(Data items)

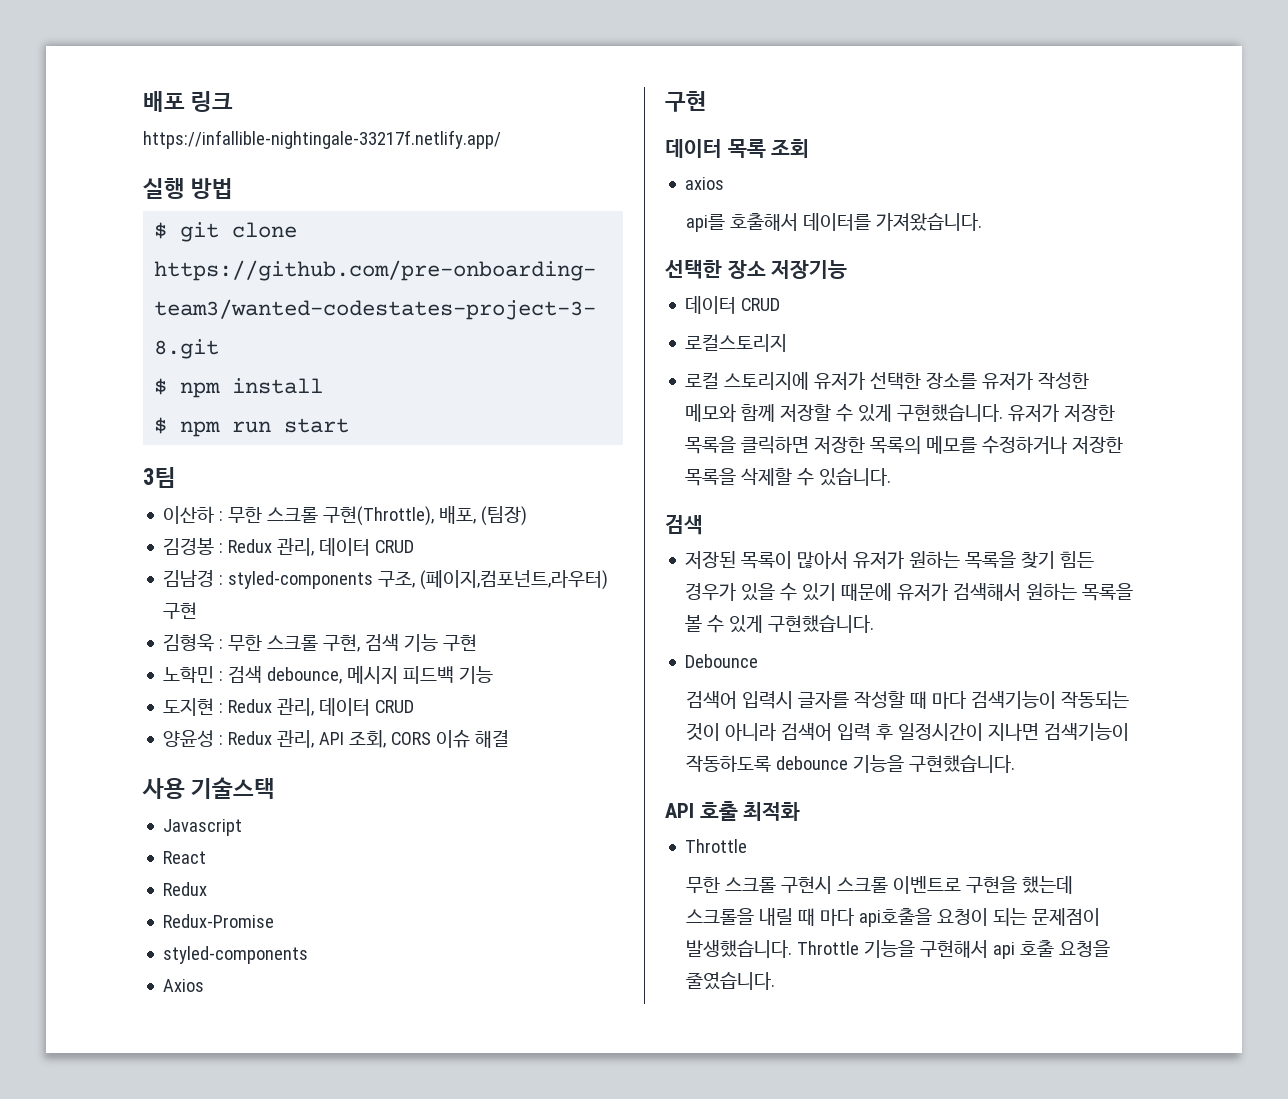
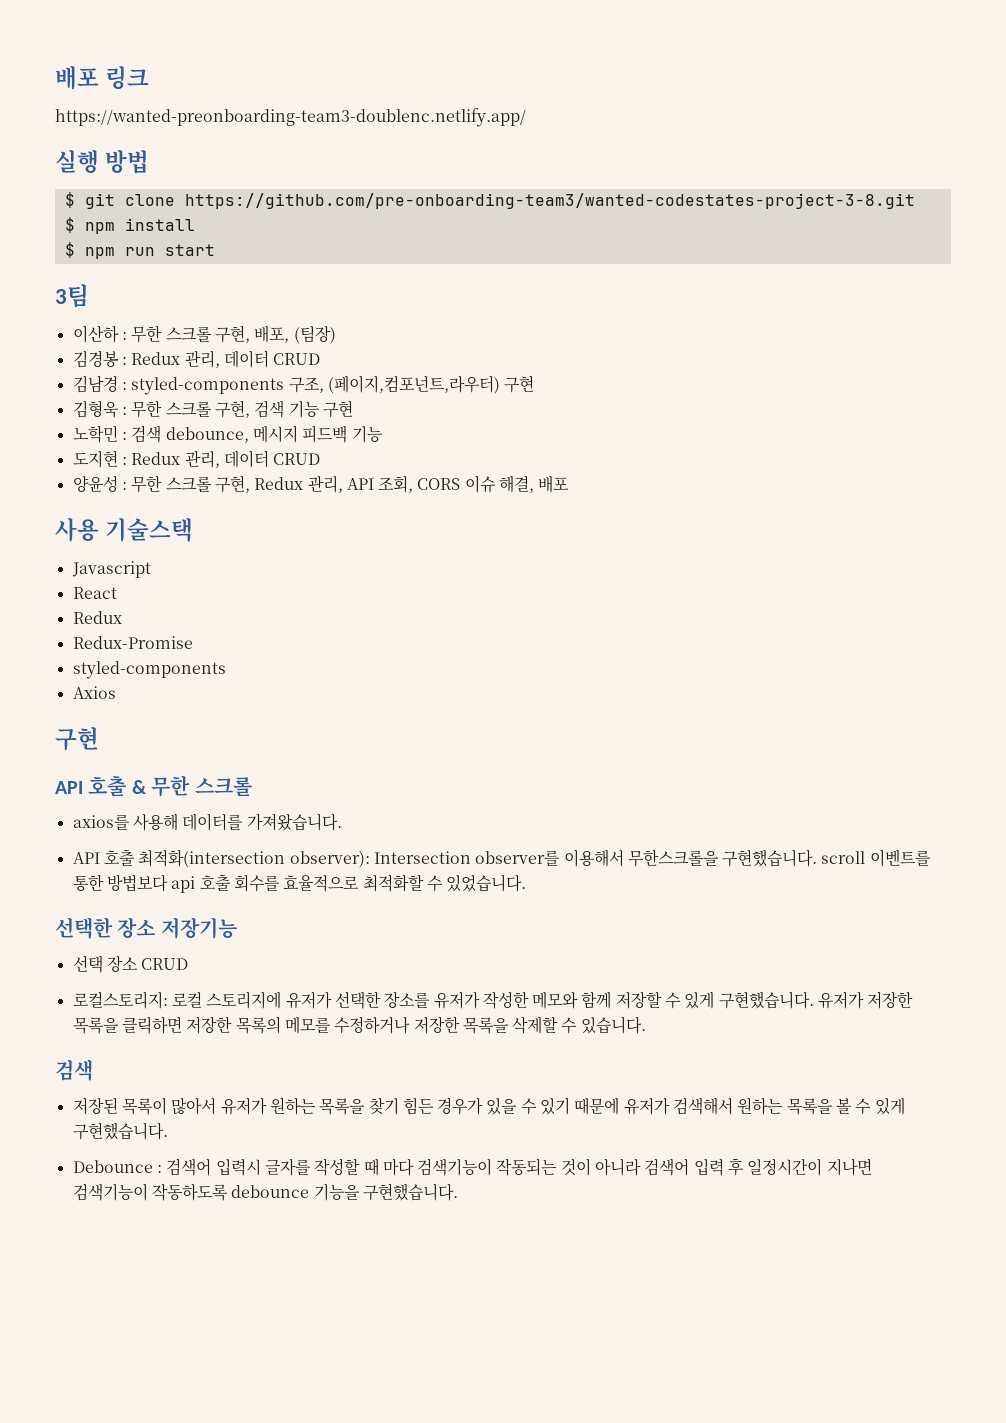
- https://infallible-nightingale-33217f.netlify.app/
+ https://wanted-preonboarding-team3-doublenc.netlify.app/
- 이산하 : 무한 스크롤 구현(Throttle), 배포, (팀장)
+ 이산하 : 무한 스크롤 구현, 배포, (팀장)
- 양윤성 : Redux 관리, API 조회, CORS 이슈 해결
+ 양윤성 : 무한 스크롤 구현, Redux 관리, API 조회, CORS 이슈 해결, 배포
- 데이터 목록 조회
- axios
- api를 호출해서 데이터를 가져왔습니다.
+ API 호출 & 무한 스크롤
+ axios를 사용해 데이터를 가져왔습니다.
+ API 호출 최적화(intersection observer): Intersection observer를 이용해서 무한스크롤을 구현했습니다. scroll 이벤트를 통한 방법보다 api 호출 회수를 효율적으로 최적화할 수 있었습니다.
  선택한 장소 저장기능
- 데이터 CRUD
- 로컬스토리지
- 로컬 스토리지에 유저가 선택한 장소를 유저가 작성한 메모와 함께 저장할 수 있게 구현했습니다.
+ 선택 장소 CRUD
+ 로컬스토리지: 로컬 스토리지에 유저가 선택한 장소를 유저가 작성한 메모와 함께 저장할 수 있게 구현했습니다.
- Debounce
- 검색어 입력시 글자를 작성할 때 마다 검색기능이 작동되는 것이 아니라 검색어 입력 후 일정시간이 지나면 검색기능이 작동하도록 debounce 기능을 구현했습니다.
+ Debounce : 검색어 입력시 글자를 작성할 때 마다 검색기능이 작동되는 것이 아니라 검색어 입력 후 일정시간이 지나면 검색기능이 작동하도록 debounce 기능을 구현했습니다.
- API 호출 최적화
- Throttle
- 무한 스크롤 구현시 스크롤 이벤트로 구현을 했는데 스크롤을 내릴 때 마다 api호출을 요청이 되는 문제점이 발생했습니다. Throttle 기능을 구현해서 api 호출 요청을 줄였습니다.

WHAT YOU SHOULD DO:
Look above for the line with "- 이산하 : 무한 스크롤 구현(Throttle), 배포, (팀장)" and the line with "선택한 장소 저장기능". Retype those two lines and every line between them exactly, adding nothing.

EXERCISE ANSWER:
- 이산하 : 무한 스크롤 구현(Throttle), 배포, (팀장)
+ 이산하 : 무한 스크롤 구현, 배포, (팀장)
- 양윤성 : Redux 관리, API 조회, CORS 이슈 해결
+ 양윤성 : 무한 스크롤 구현, Redux 관리, API 조회, CORS 이슈 해결, 배포
- 데이터 목록 조회
- axios
- api를 호출해서 데이터를 가져왔습니다.
+ API 호출 & 무한 스크롤
+ axios를 사용해 데이터를 가져왔습니다.
+ API 호출 최적화(intersection observer): Intersection observer를 이용해서 무한스크롤을 구현했습니다. scroll 이벤트를 통한 방법보다 api 호출 회수를 효율적으로 최적화할 수 있었습니다.
  선택한 장소 저장기능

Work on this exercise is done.